CPT 27447 is the Current Procedural Terminology code for a total knee arthroplasty, which means replacement of both the femoral condyle and tibial plateau of the knee joint. It is assigned by the American Medical Association and used by all U.S. payers to identify and price this specific procedure. The code carries a 90-day global period, meaning routine post-op care by the surgeon is bundled into the single code payment.

What is typically included in a knee replacement bundled payment?

The 90-day global period for CPT 27447 bundles together the surgeon's pre-operative evaluation after the decision for surgery, the surgical procedure itself, and all routine follow-up office visits within 90 days. It does not include the hospital facility fee, anesthesia, physical therapy, the prosthetic implant cost, or any unrelated medical care. Hospital bills and anesthesia are always separate.

Can I negotiate my knee replacement bill?

Yes. Hospitals routinely discount bills for self-pay patients and for patients who have already received an inflated chargemaster-rate bill. Studies consistently show that hospitals accept 20 to 50 percent discounts for patients who pay cash upfront or who formally dispute an itemized bill. Ask for the hospital's prompt-pay or financial assistance discount in writing before agreeing to any payment plan.

What is a reasonable price for knee replacement surgery?

Medicare's total payment to all providers (facility plus physician) for an outpatient total knee replacement averages around $13,000 to $15,000 in 2026, which is a reasonable benchmark for what the procedure actually costs to deliver. Hospital chargemaster prices of $40,000 to $70,000 are inflated starting points, not actual transaction prices.
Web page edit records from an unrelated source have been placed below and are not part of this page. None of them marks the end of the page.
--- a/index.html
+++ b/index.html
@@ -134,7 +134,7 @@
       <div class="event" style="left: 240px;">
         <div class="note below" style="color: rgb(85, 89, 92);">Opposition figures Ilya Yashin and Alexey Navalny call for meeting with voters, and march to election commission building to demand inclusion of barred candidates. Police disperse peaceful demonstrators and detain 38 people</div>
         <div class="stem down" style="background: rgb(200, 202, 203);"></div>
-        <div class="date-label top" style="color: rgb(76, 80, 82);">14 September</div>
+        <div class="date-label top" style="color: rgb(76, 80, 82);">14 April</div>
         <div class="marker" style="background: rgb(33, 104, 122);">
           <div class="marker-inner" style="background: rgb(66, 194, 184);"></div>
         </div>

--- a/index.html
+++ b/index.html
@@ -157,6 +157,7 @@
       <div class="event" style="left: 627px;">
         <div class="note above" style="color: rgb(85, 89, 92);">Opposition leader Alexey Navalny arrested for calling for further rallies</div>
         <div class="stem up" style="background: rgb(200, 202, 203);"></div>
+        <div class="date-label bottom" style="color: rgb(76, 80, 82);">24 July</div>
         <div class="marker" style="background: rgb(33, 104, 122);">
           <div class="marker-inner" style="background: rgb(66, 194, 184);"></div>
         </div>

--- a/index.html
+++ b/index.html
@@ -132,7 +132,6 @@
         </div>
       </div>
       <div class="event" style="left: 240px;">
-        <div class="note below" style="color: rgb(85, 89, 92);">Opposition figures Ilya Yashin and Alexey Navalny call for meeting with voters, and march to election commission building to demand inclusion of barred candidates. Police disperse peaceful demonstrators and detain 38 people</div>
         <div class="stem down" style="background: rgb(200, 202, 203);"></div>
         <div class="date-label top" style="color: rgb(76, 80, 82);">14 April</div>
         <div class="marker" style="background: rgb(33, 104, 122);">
If you are self-pay, negotiating toward a rate close to the Medicare benchmark is a realistic target at most facilities.

What errors are most common on knee replacement hospital bills?

The most frequent billing errors on CPT 27447 claims include: unbundled post-operative visits billed during the 90-day global period, duplicate implant charges, upcoded anesthesia time, incorrect facility type billing (inpatient vs. outpatient), and separate charges for services already included in the global period. Requesting an itemized bill and comparing it to your operative report is the first step in catching these errors. You can also use the CoveredUSA Bill Analyzer at /medical-bill-analyzer to compare your bill against Medicare benchmark rates automatically.

Does the No Surprises Act help with knee replacement costs?

The No Surprises Act (effective 2022) primarily protects patients from surprise bills in emergency settings and from out-of-network providers at in-network facilities. For a scheduled knee replacement, the law requires hospitals to provide a good-faith cost estimate before the procedure if requested. It also requires that you be notified in advance if any provider (such as the anesthesiologist) is out-of-network. Request this estimate at least 3 business days before your surgery date.

How do I know if my knee replacement bill has errors?

Start by requesting a fully itemized bill from the hospital business office (not just the summary statement). Cross-reference every CPT code against your Explanation of Benefits from your insurer. Look for dates, duplicate codes, and any office visit charges from your surgeon within 90 days of surgery. For a faster review, upload the itemized bill to a bill analysis tool such as the CoveredUSA Bill Analyzer, which flags line items that are inconsistent with standard Medicare reimbursement benchmarks.